-- YOUR GOAL --
The entries shown here must be retyped in full, with no pictures included.

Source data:
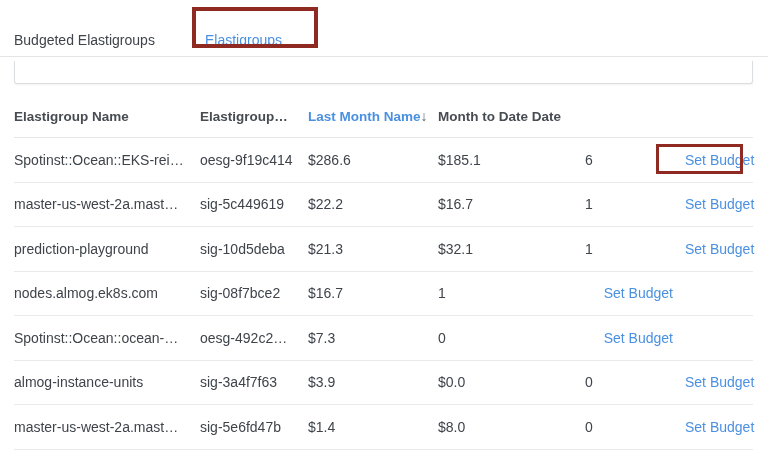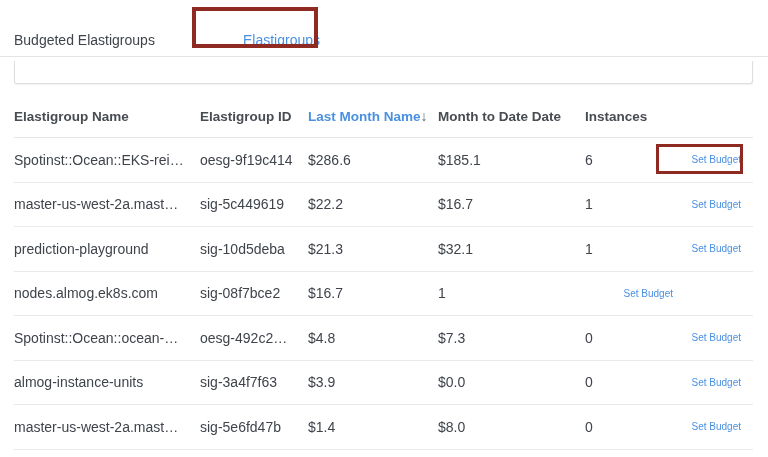--- a/index.html
+++ b/index.html
@@ -29,7 +29,7 @@
   }
   .tab.inactive { left: 14px; }
   .tab.active {
-    left: 205px; width: 115px; text-align: right;
+    left: 205px; width: 115px; text-align: left;
     color: var(--accent);
   }
   .tab.active::after {

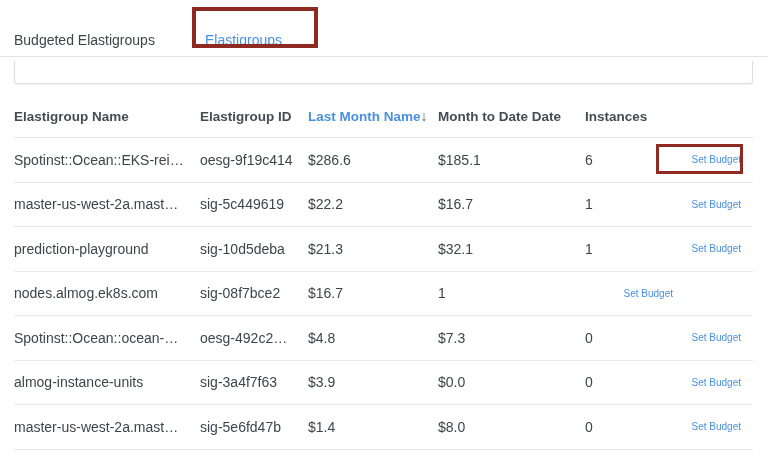--- a/index.html
+++ b/index.html
@@ -97,7 +97,7 @@
 <div class="table">
   <div class="trow thead">
     <div class="cell">Elastigroup Name</div>
-    <div class="cell">Elastigroup ID</div>
+    <div class="cell">Elastigroups ID</div>
     <div class="cell sorted">
       <span>Last Month Name</span>
       <span class="sort-arrow">↓</span>

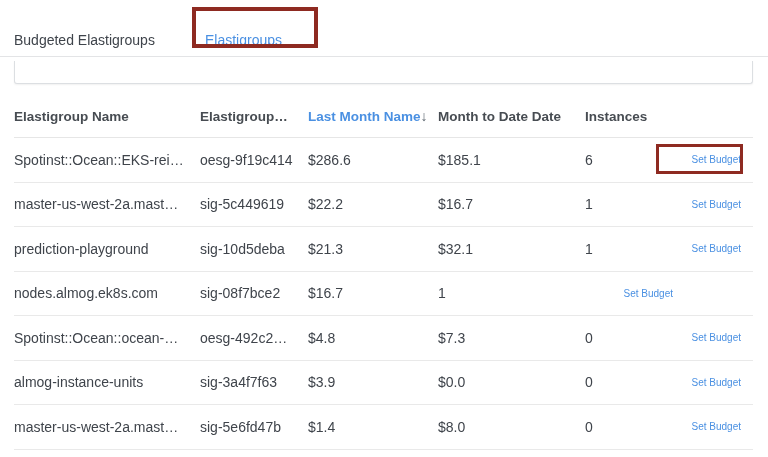--- a/index.html
+++ b/index.html
@@ -103,7 +103,6 @@
       <span class="sort-arrow">↓</span>
     </div>
     <div class="cell">Month to Date Date</div>
-    <div class="cell">Instances</div>
     <div class="cell action"></div>
   </div>
   <div id="table-body">

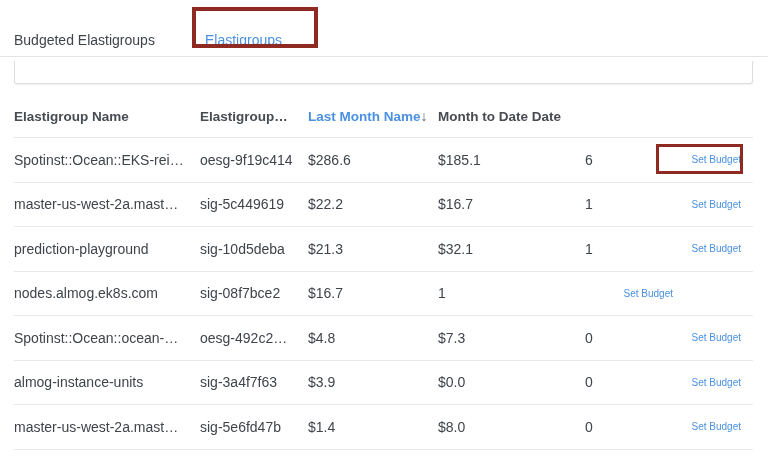--- a/index.html
+++ b/index.html
@@ -73,7 +73,7 @@
   }
   .budget-link {
     color: var(--accent); cursor: pointer; text-decoration: none;
-    white-space: nowrap; font-size: 10px;
+    white-space: nowrap; font-size: 14px;
   }
   .thead .cell { cursor: pointer; }
   

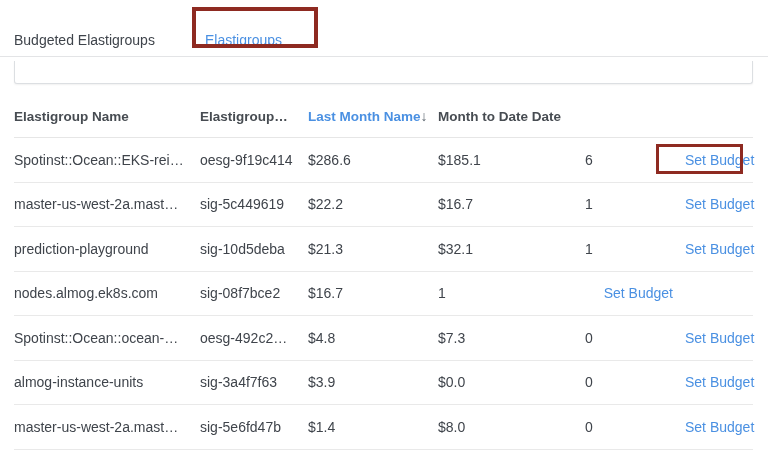--- a/index.html
+++ b/index.html
@@ -152,7 +152,6 @@
   <div class="trow">
     <div class="cell">Spotinst::Ocean::ocean-eks…</div>
     <div class="cell">oesg-492c2424</div>
-    <div class="cell">$4.8</div>
     <div class="cell">$7.3</div>
     <div class="cell">0</div>
     <div class="cell action">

-- RESPONSE AREA --
--- a/index.html
+++ b/index.html
@@ -29,7 +29,7 @@
   }
   .tab.inactive { left: 14px; }
   .tab.active {
-    left: 205px; width: 115px; text-align: right;
+    left: 205px; width: 115px; text-align: left;
     color: var(--accent);
   }
   .tab.active::after {

--- a/index.html
+++ b/index.html
@@ -97,7 +97,7 @@
 <div class="table">
   <div class="trow thead">
     <div class="cell">Elastigroup Name</div>
-    <div class="cell">Elastigroup ID</div>
+    <div class="cell">Elastigroups ID</div>
     <div class="cell sorted">
       <span>Last Month Name</span>
       <span class="sort-arrow">↓</span>

--- a/index.html
+++ b/index.html
@@ -103,7 +103,6 @@
       <span class="sort-arrow">↓</span>
     </div>
     <div class="cell">Month to Date Date</div>
-    <div class="cell">Instances</div>
     <div class="cell action"></div>
   </div>
   <div id="table-body">

--- a/index.html
+++ b/index.html
@@ -73,7 +73,7 @@
   }
   .budget-link {
     color: var(--accent); cursor: pointer; text-decoration: none;
-    white-space: nowrap; font-size: 10px;
+    white-space: nowrap; font-size: 14px;
   }
   .thead .cell { cursor: pointer; }
   

--- a/index.html
+++ b/index.html
@@ -152,7 +152,6 @@
   <div class="trow">
     <div class="cell">Spotinst::Ocean::ocean-eks…</div>
     <div class="cell">oesg-492c2424</div>
-    <div class="cell">$4.8</div>
     <div class="cell">$7.3</div>
     <div class="cell">0</div>
     <div class="cell action">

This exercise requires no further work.